Serie A

Review da temporada: Lazio

A torcida da Lazio teve poucos motivos para comemorar. O “fim da linha” para o scudetto da
rival Roma, declarado num Lazio-Inter, valeu pelo fim do campeonato (AP Photo)

A CAMPANHA 12ª colocação, 46 pontos. 11 vitórias, 13 empates, 14 derrotas
FORA DA SERIE A Eliminada nas quartas-de-final da Coppa Italia pela Fiorentina e na fase de grupos da Liga Europa. Campeã da Supercoppa Italiana
O ATAQUE 39 gols
A DEFESA 43 gols
OS ARTILHEIROS Sergio Floccari (8 gols), Tommaso Rocchi (6) e Julio Cruz (4)
OS ONIPRESENTES Fernando Muslera (36 jogos), Stefano Mauri (35) e Aleksandar Kolarov e Stephan Lichtsteiner (ambos com 33)
OS TÉCNICOS Davide Ballardini (até a 23ª rodada) e Edoardo Reja (a partir da 24ª)
QUEM DECIDIU Fernando Muslera
QUEM DECEPCIONOU Mauro Zárate
QUEM SURGIU ninguém
QUEM SUMIU Mourad Meghni
MELHOR CONTRATAÇÃO Sergio Floccari
PIOR CONTRATAÇÃO Thomas Hitzlsperger
NOTA DA TEMPORADA 4

No início da temporada, a torcida da Lazio teve motivos para se animar. Afinal, o presidente Claudio Lotito resolvera desembolsar mais de 30 milhões de euros para contratar de vez os emprestados Zárate e Matuzalém. Além disso, a equipe estava de volta a uma competição europeia e a largada na Supercoppa Italiana não poderia ter sido melhor, com uma vitória inesperada sobre a toda-poderosa Inter. Nas duas primeiras rodadas da Serie A, outras vitórias do time da capital. Parou por aí. Só em seu 16º jogo pelo campeonato é que a Lazio foi vencer outra vez. Numa equipe tão instável, ficou difícil até para apontar algum destaque. Muslera venceu o páreo, apesar das falhas grosseiras contra Bari e Palermo, no primeiro turno. Nos grandes jogos, contra Roma, Inter e Sampdoria, fechou o gol e salvou a equipe de vexames no estádio Olímpico.

Com uma pré-temporada curta e desorganizada priorizando a Supercoppa, a questão física se tornou um problema logo nas primeiras rodadas da Serie A, fazendo com que Davide Ballardini rodasse demais o elenco em busca de uma formação ideal. Outra questão grave foi o afastamento de Ledesma e Pandev durante todo o primeiro semestre, algo inaceitável para um time com poucas opções de nível, mas com 40 jogadores no retiro de pré-temporada. Sem essa qualidade, Zárate se mostrou ainda mais egoísta que o habitual, protagonizando inúmeros lances de individualismo excessivo num ataque falimentar como o biancoceleste, que só se salvou com a chegada de Floccari, em janeiro.

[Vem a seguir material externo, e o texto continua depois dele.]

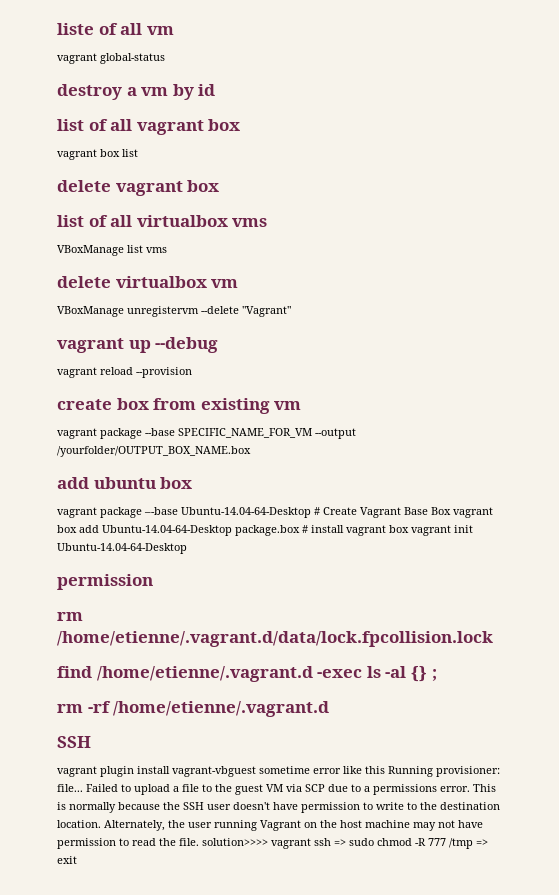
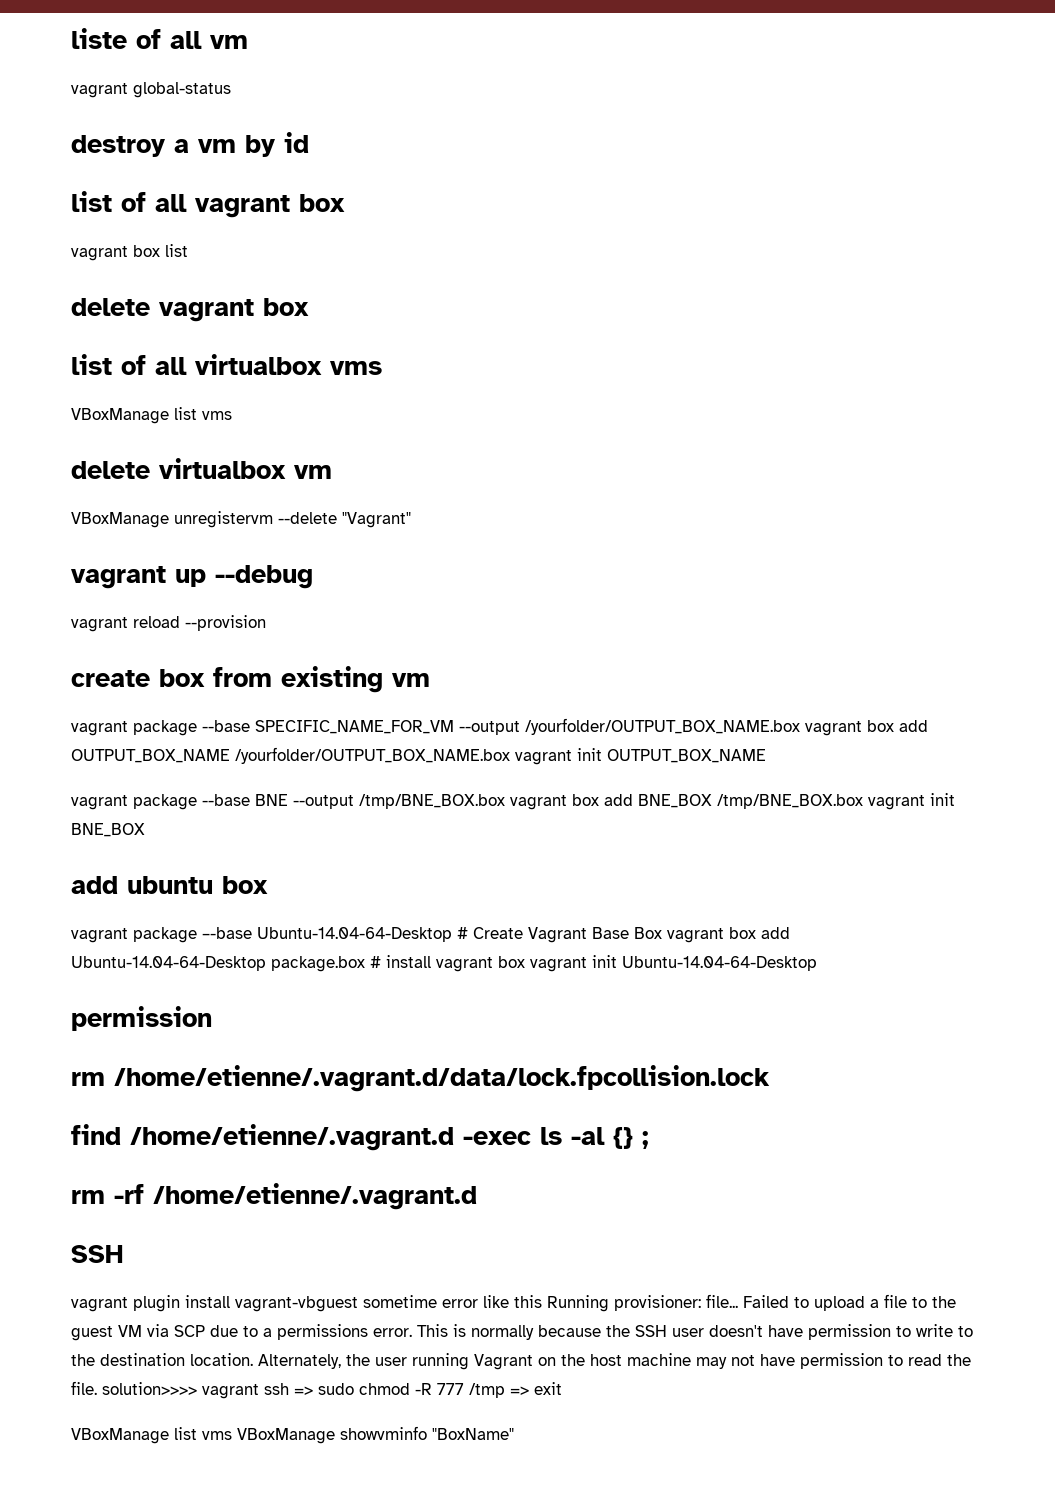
(251, 451) none -> [805,720,928,736] [71,747,766,765] [71,793,955,810] [71,823,145,837] vagrant box add OUTPUT_BOX_NAME /yourfolder/OUTPUT_BOX_NAME.box vagrant init OUTPUT_BOX_NAME // vagrant package --base BNE --output /tmp/BNE_BOX.box vagrant box add BNE_BOX /tmp/BNE_BOX.box vagrant init BNE_BOX
(77, 860) none -> [71,1426,514,1444] // VBoxManage list vms VBoxManage showvminfo "BoxName"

Tarde demais para voltar atrás na queda traumática na Liga Europa, ainda na fase de grupos.

As contratações de um estabanado janeiro garantiram ao elenco os inesperados Biava e Hitzlsperger, no meio das polêmicas mal-resolvidas com Golasa e Eguren. Mas resolveram a questão da defesa, com a chegada de André Dias. Depois de um péssimo início, o brasileiro se firmou como esteio a partir da chegada de Edoardo Reja e seu 3-4-1-2 com marcação firme no meio-campo. O esquema acabou sacrificando Mauri e Baronio, que vinham bem, mas deu uma confiança de jogo que a Lazio há muito não tinha. Além de uma produção ofensiva mais forte, com o melhor rendimento de Lichtsteiner e Kolarov pelas laterais. Fora de campo, o amadorismo da dupla Lotito-Tare na gestão do grupo falou mais alto e pode continuar se refletindo em problemas dentro das quatro linhas. Enquanto isso, resta à torcida tripudiar sobre a tristeza rival.

1 comentário

  • Hitzlsperger nao conseguiu se adaptar,talvez nao teve tempo pra isso, e acho que nao vai ter pois deve estar de saida, o que mas complicou foi a falta de Zarate, que na temporada passada era o motor do time, de bom tiveram Koralov e Lichtsteiner que devem sair pq sao otimos e devem tem uma boa participaçao na copa do mundo por Servia e Suiça.